▸ EXERCISE INSTRUCTIONS
When a line in the listing below contains the word "content", return a copy of that line.
── RECORDS
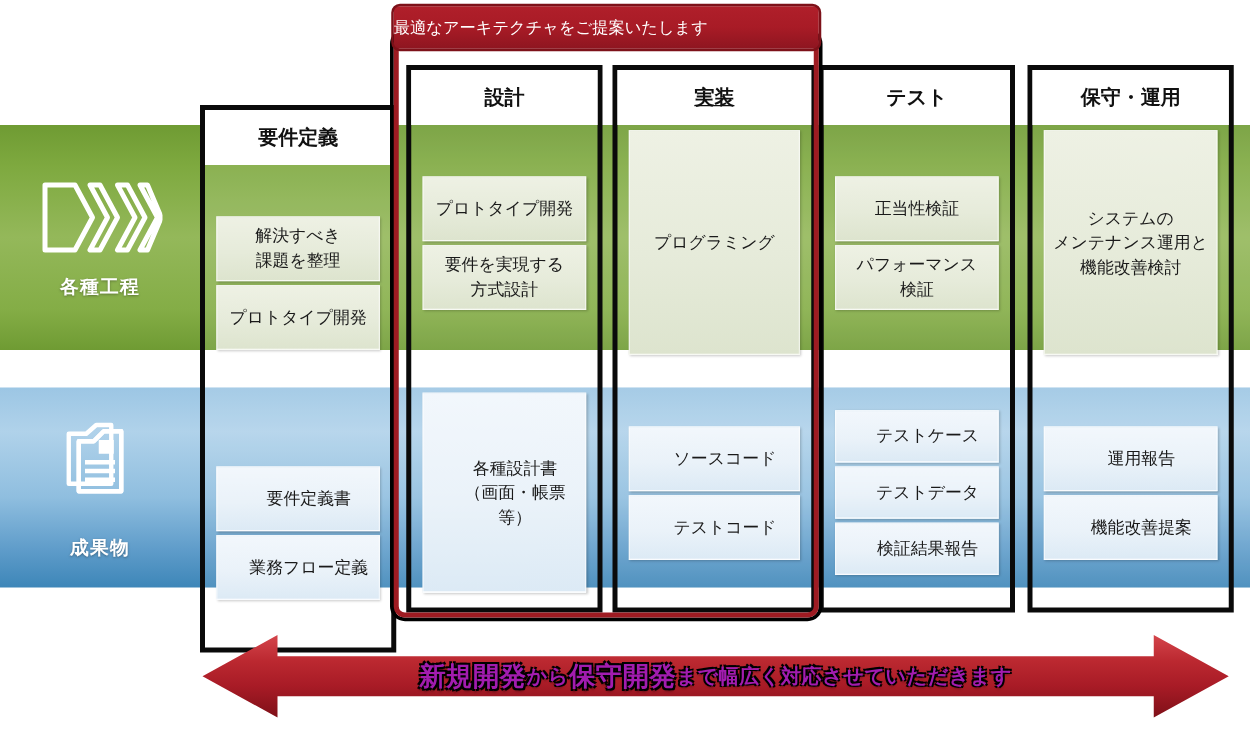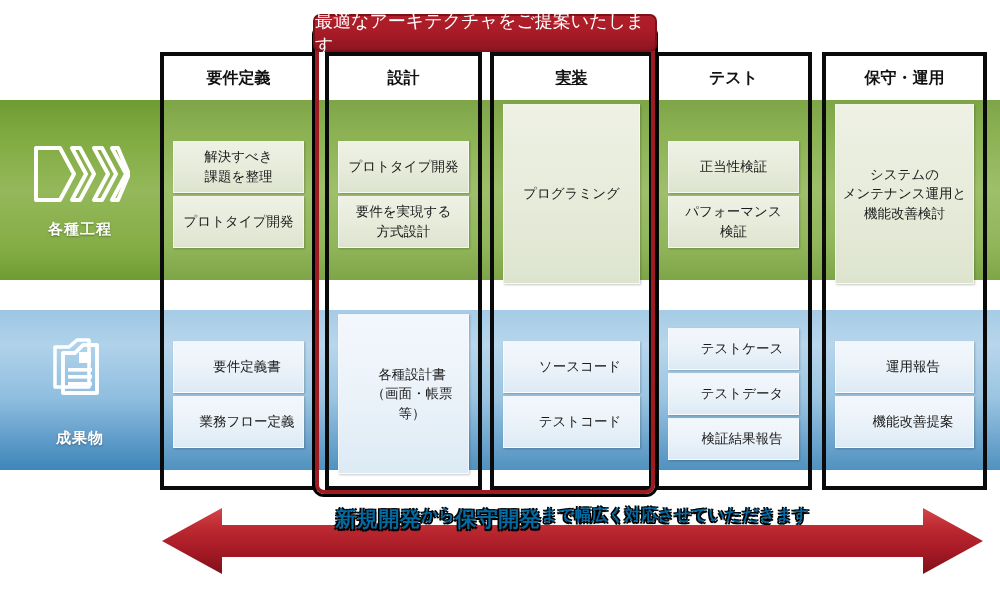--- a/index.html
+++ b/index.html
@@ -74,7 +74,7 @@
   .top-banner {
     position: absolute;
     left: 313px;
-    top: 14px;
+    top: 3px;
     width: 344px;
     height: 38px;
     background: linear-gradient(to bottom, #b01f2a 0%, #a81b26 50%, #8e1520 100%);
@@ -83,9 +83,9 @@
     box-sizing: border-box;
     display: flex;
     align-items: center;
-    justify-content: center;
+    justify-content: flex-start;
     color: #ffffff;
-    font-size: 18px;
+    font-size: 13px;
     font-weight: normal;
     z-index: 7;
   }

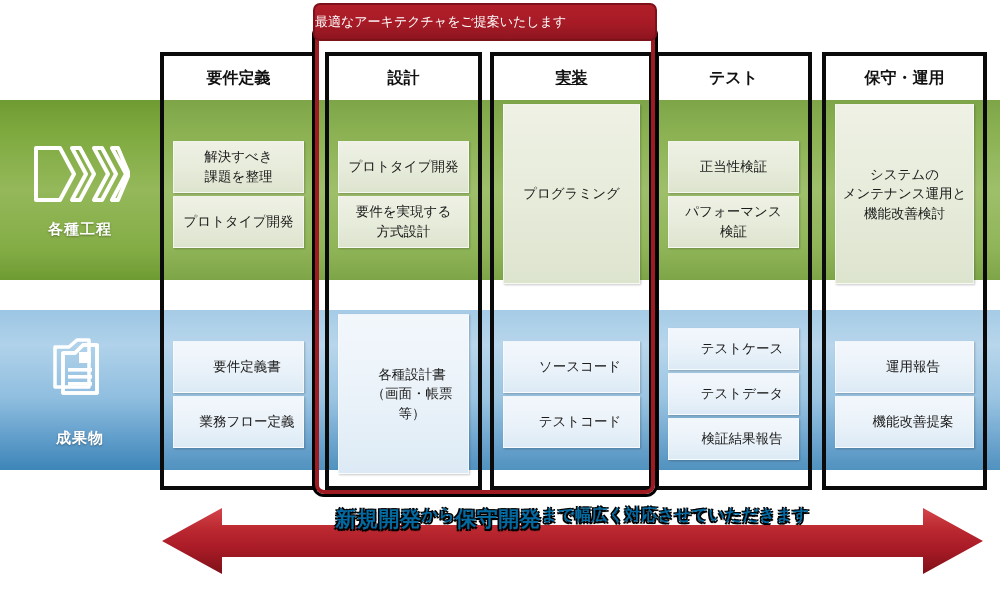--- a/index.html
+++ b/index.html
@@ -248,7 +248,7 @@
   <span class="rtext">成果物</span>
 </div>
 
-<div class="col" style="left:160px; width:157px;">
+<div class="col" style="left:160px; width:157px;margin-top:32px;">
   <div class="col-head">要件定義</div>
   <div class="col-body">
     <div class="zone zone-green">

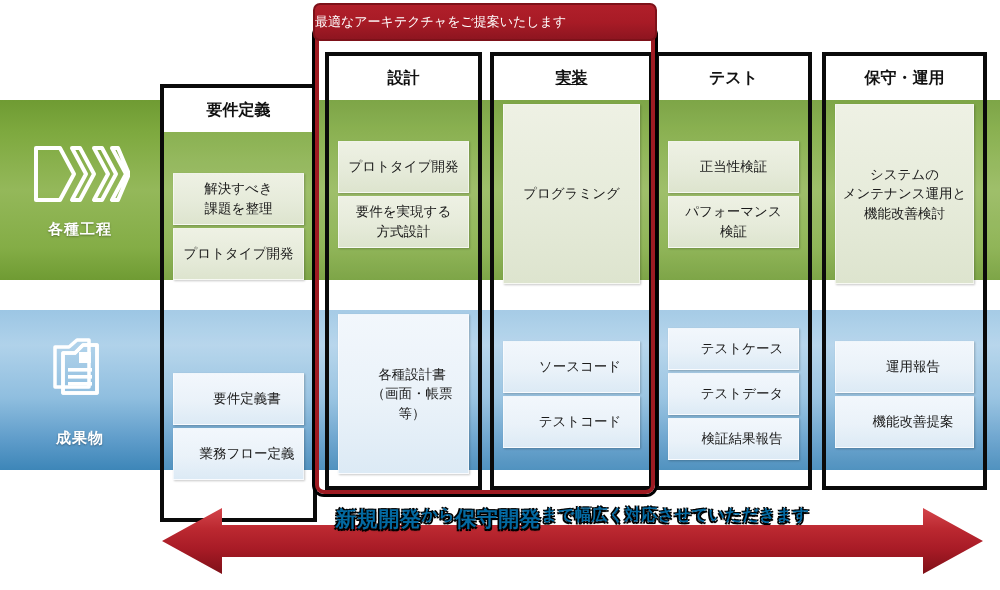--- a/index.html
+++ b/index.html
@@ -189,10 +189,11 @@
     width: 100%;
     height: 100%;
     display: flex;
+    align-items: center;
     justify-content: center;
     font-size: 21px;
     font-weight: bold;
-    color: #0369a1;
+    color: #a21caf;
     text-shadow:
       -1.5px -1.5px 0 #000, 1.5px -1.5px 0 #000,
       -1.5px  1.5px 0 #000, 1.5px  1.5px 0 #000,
────
▸ WRITTEN RESPONSE
-    justify-content: center;
+    justify-content: flex-start;
     justify-content: center;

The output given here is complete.